You are viewing a plain text version of this content. The canonical link for it is here.
Posted to issues@hbase.apache.org by "Rushabh Shah (Jira)" <ji...@apache.org> on 2021/05/11 19:07:00 UTC

[jira] [Created] (HBASE-25881) Create a chore to update age related metrics.

Rushabh Shah created HBASE-25881:
------------------------------------

             Summary: Create a chore to update age related metrics.
                 Key: HBASE-25881
                 URL: https://issues.apache.org/jira/browse/HBASE-25881
             Project: HBase
          Issue Type: Improvement
            Reporter: Rushabh Shah


We had a case where logRoller and ReplicationShipper thread were stuck for a day since some other thread was holding the lock.

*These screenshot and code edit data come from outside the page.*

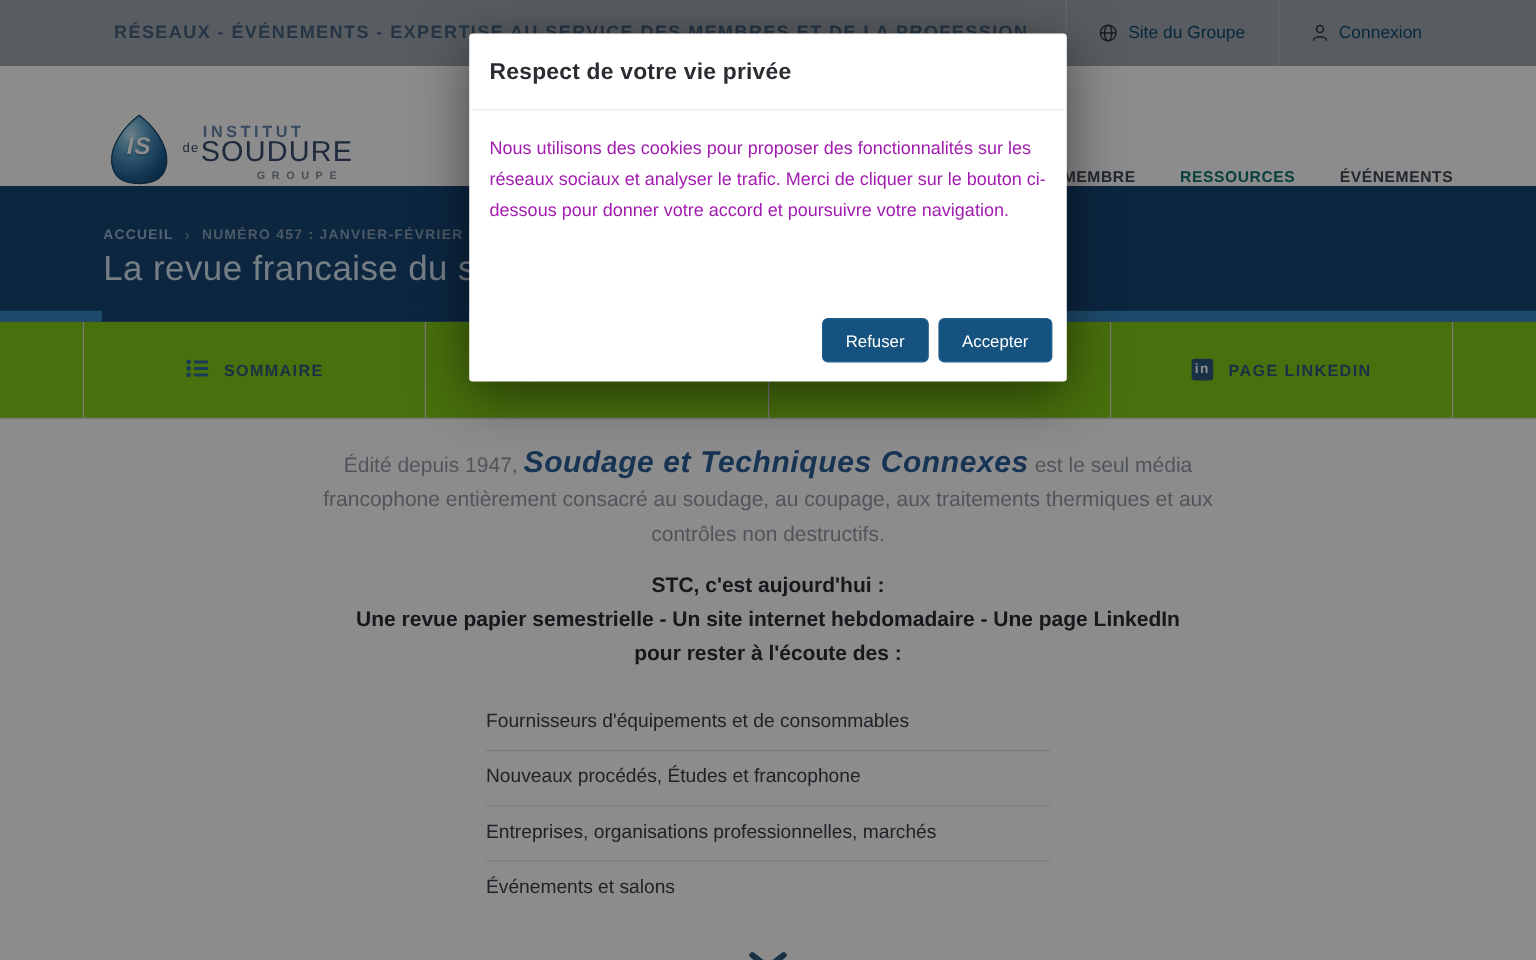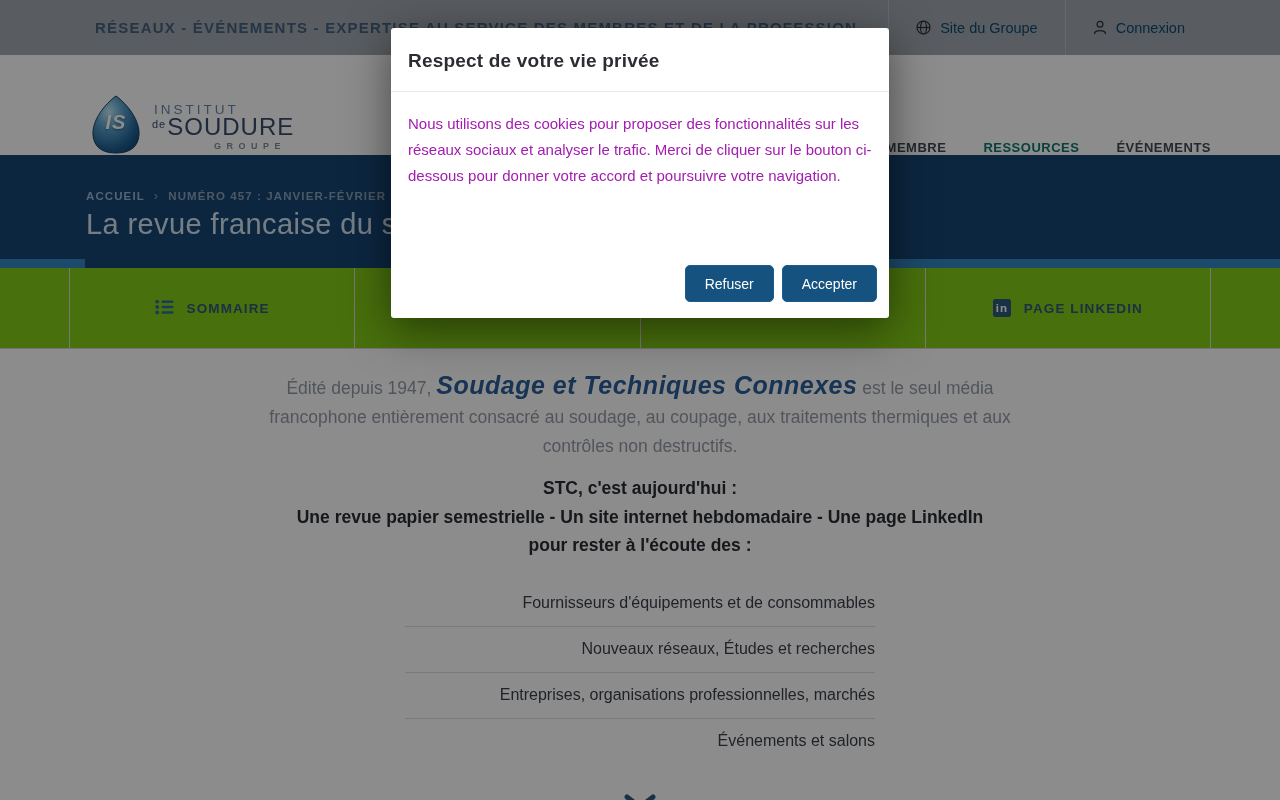--- a/index.html
+++ b/index.html
@@ -13,21 +13,21 @@
   .topbar-right { margin-left:auto; display:flex; align-items:stretch; height:100%; margin-right:68px; }
   .topbar-item { display:flex; align-items:center; gap:9px; padding:0 27px; border-left:1px solid #b9bec6; color:#0c4a6e; font-size:14.5px; cursor:pointer; white-space:nowrap; }
   .topbar-item svg { display:block; }
 
   
   .header { height:100px; background:#ffffff; display:flex; align-items:flex-end; padding:0 69px 0 88px; }
   .logo { display:flex; align-items:center; gap:8px; cursor:pointer; }
   .shield { position:relative; width:56px; height:60px; }
   .shield .monogram { position:absolute; left:0; top:16px; width:56px; text-align:center; color:#ffffff; font-size:20px; font-weight:700; font-style:italic; letter-spacing:1px; text-shadow:0 1px 2px rgba(0,40,70,.5); }
   .logo-text { line-height:1; padding-top:4px; }
-  .logo-line1 { font-size:13.5px; font-weight:400; letter-spacing:3px; color:#6488ac; margin-left:2px; }
+  .logo-line1 { font-size:13.5px; font-weight:700; letter-spacing:3px; color:#6488ac; margin-left:17px; }
   .logo-line2 { font-size:24px; font-weight:500; letter-spacing:1px; color:#374c6d; margin-top:-2px; white-space:nowrap; }
   .logo-de { font-size:11px; position:relative; top:-7px; margin-right:1px; }
   .logo-line3 { font-size:9px; font-weight:600; letter-spacing:5.5px; color:#7f8e9b; margin:3px 0 0 62px; }
   .nav { margin-left:auto; display:flex; gap:37px; align-items:center; }
   .nav-item { font-size:13px; font-weight:700; letter-spacing:.5px; color:#3f4a56; cursor:pointer; white-space:nowrap; }
   .nav-item.active { color:#0f766e; }
 
   
   .hero { position:relative; height:113px; background:#164676; padding:33px 0 0 86px; }
   .breadcrumb { display:flex; align-items:center; gap:9px; font-size:11.5px; font-weight:600; letter-spacing:1.1px; color:#8ba3b9; }
@@ -42,21 +42,21 @@
   .tabs { display:flex; height:80px; margin:0 69px; border-left:1px solid #dcdcdc; }
   .tab { flex:1; display:flex; align-items:center; justify-content:center; gap:13px; border-right:1px solid #dcdcdc; font-size:13.5px; font-weight:700; letter-spacing:1.1px; color:#2e5a7f; cursor:pointer; }
   .linkedin-badge { width:18px; height:18px; background:#2e5a7f; border-radius:2.5px; color:#ffffff; font-size:11.5px; font-weight:700; display:flex; align-items:center; justify-content:center; padding-bottom:1px; }
 
   
   .content { padding-top:22px; background:#ffffff; }
   .intro { width:806px; margin:0 auto; text-align:center; font-size:17.5px; line-height:29px; color:#949ca6; }
   .intro .script { font-style:italic; font-weight:700; font-size:25px; letter-spacing:.5px; color:#2a5f99;margin-top:48px; }
   .stc-block { width:822px; margin:13px auto 0; text-align:center; font-size:17.5px; font-weight:700; line-height:28.5px; color:#282c33; }
   .audience-list { width:470px; margin:21px auto 0; }
-  .audience-item { text-align:right; font-size:16px; color:#3a3f48; padding:13px 0 14px; }
+  .audience-item { text-align:left; font-size:16px; color:#3a3f48; padding:13px 0 14px; }
   .audience-item + .audience-item { border-top:1px solid #dedede; }
   .scroll-cue { position:relative; width:822px; margin:27px auto 0; height:34px; }
   .scroll-chevron { position:absolute; left:50%; transform:translateX(-50%); top:3px; background:#ffffff; padding:0 14px; cursor:pointer; }
 
   
   .backdrop { position:absolute; inset:0; background:rgba(0,0,0,.45); z-index:10; }
   .modal { position:absolute; left:391px; top:28px; width:498px; height:290px; background:#ffffff; border-radius:3px; box-shadow:0 10px 45px rgba(0,0,0,.5); z-index:20; }
   .modal-header { padding:22px 17px 19px; border-bottom:1px solid #e8eaed; }
   .modal-title { font-size:19px; font-weight:700; letter-spacing:.2px; color:#2c2c33; }
   .modal-body { padding:19px 17px 0; font-size:15px; line-height:26px; color:#a21caf; }
@@ -166,21 +166,21 @@
     <div class="intro"><span>Édité depuis 1947, </span><span class="script">Soudage et Techniques Connexes</span><span> est le seul média francophone entièrement consacré au soudage, au coupage, aux traitements thermiques et aux contrôles non destructifs.</span></div>
 
     <div class="stc-block">
       <div>STC, c'est aujourd'hui :</div>
       <div>Une revue papier semestrielle - Un site internet hebdomadaire - Une page LinkedIn</div>
       <div>pour rester à l'écoute des :</div>
     </div>
 
     <div class="audience-list">
       <div class="audience-item">Fournisseurs d'équipements et de consommables</div>
-      <div class="audience-item">Nouveaux réseaux, Études et recherches</div>
+      <div class="audience-item">Nouveaux procédés, Études et francophone</div>
       <div class="audience-item">Entreprises, organisations professionnelles, marchés</div>
       <div class="audience-item">Événements et salons</div>
     </div>
 
     <div class="scroll-cue">
 
       <div class="scroll-chevron">
         <svg width="32" height="17" viewBox="0 0 32 17" fill="none" stroke="#2d5b7f" stroke-width="5" stroke-linecap="round" stroke-linejoin="round">
           <polyline points="3,3 16,13 29,3"></polyline>
         </svg>

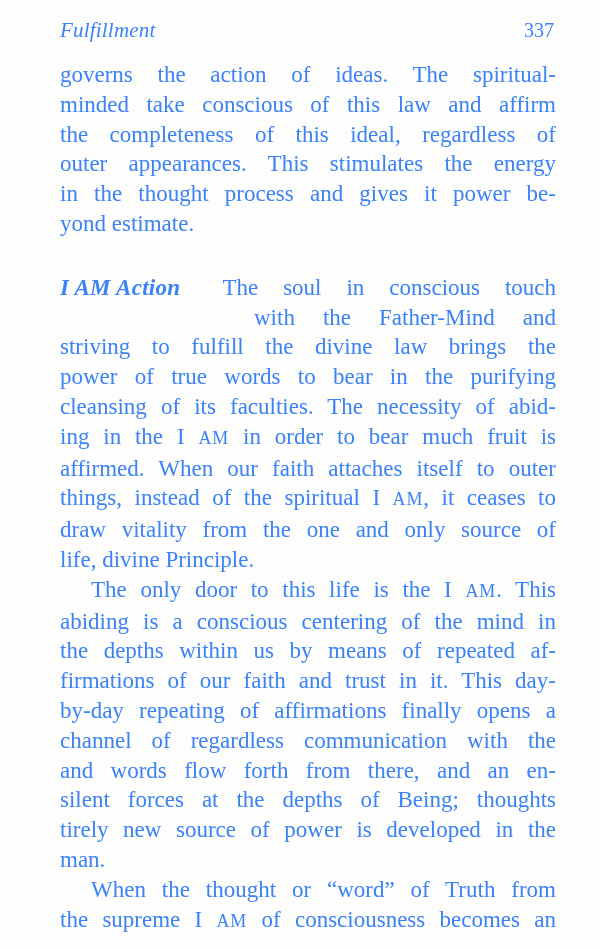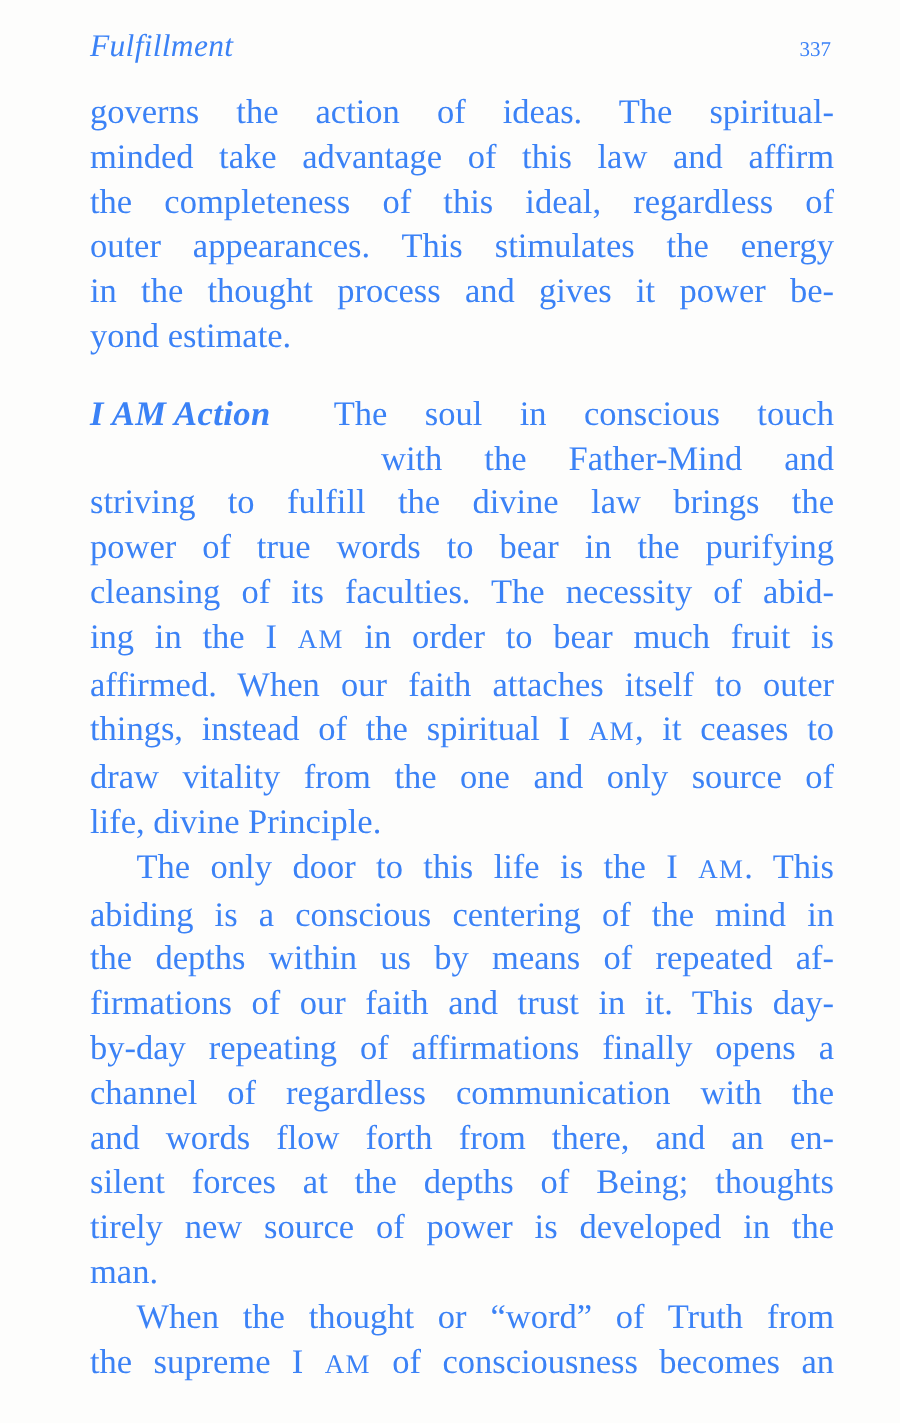--- a/index.html
+++ b/index.html
@@ -25,30 +25,30 @@
     display: flex;
     justify-content: space-between;
     align-items: baseline;
   }
   .running-title {
     font-style: italic;
     font-size: 21px;
     letter-spacing: 0.2px;
   }
   .page-number {
-    font-size: 14px;
+    font-size: 20px;
   }
   .page-body {
     position: absolute;
     top: 60px;
     left: 60px;
     width: 496px;
   }
   .para { margin: 0; }
-  .para.side-head { margin-top: 22px; }
+  .para.side-head { margin-top: 34px; }
   .line {
     font-size: 23px;
     line-height: 29.8px;
     white-space: nowrap;
     text-align: left;
   }
   
   .line.j {
     white-space: normal;
     text-align: justify;
@@ -89,21 +89,21 @@
 <body>
 
 <div class="page">
   <div class="header">
     <span class="running-title">Fulfillment</span>
     <span class="page-number">337</span>
   </div>
   <div class="page-body">
       <div class="para plain">
         <div class="line j">governs the action of ideas. The spiritual-</div>
-        <div class="line j">minded take advantage of this law and affirm</div>
+        <div class="line j">minded take conscious of this law and affirm</div>
         <div class="line j">the completeness of this ideal, regardless of</div>
         <div class="line j">outer appearances. This stimulates the energy</div>
         <div class="line j">in the thought process and gives it power be-</div>
         <div class="line">yond estimate.</div>
       </div>
       <div class="para side-head">
         <div class="line headline">
           <span class="side-heading">I AM Action</span>
           <span class="hang-text">The soul in conscious touch</span>
         </div>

We were not rolling the wal for 1 day and we were not shipping any edits for 1 day.
Still the oldestWalAge and age of last ship metric were not spiking as they should.

The way we calculate any age related metric is we calculate the diff between current time and the time at which any event happens and we add that to metrics Framework. We lose the event timestamp at that point.

If the thread populating the metric is stuck then we will always carry forward the same value forever. This will make it look like there is no problem in the system. In this case the oldestWalAge metric was stuck at 809 value and age of last ship metric was 0 the whole time and no PD alert was fired.

From Andrew Purtell,
We have the Chore/ScheduledChore framework. We could be making more use of it. Much of this is legacy, before Chore was formalized as it is today.



--
This message was sent by Atlassian Jira
(v8.3.4#803005)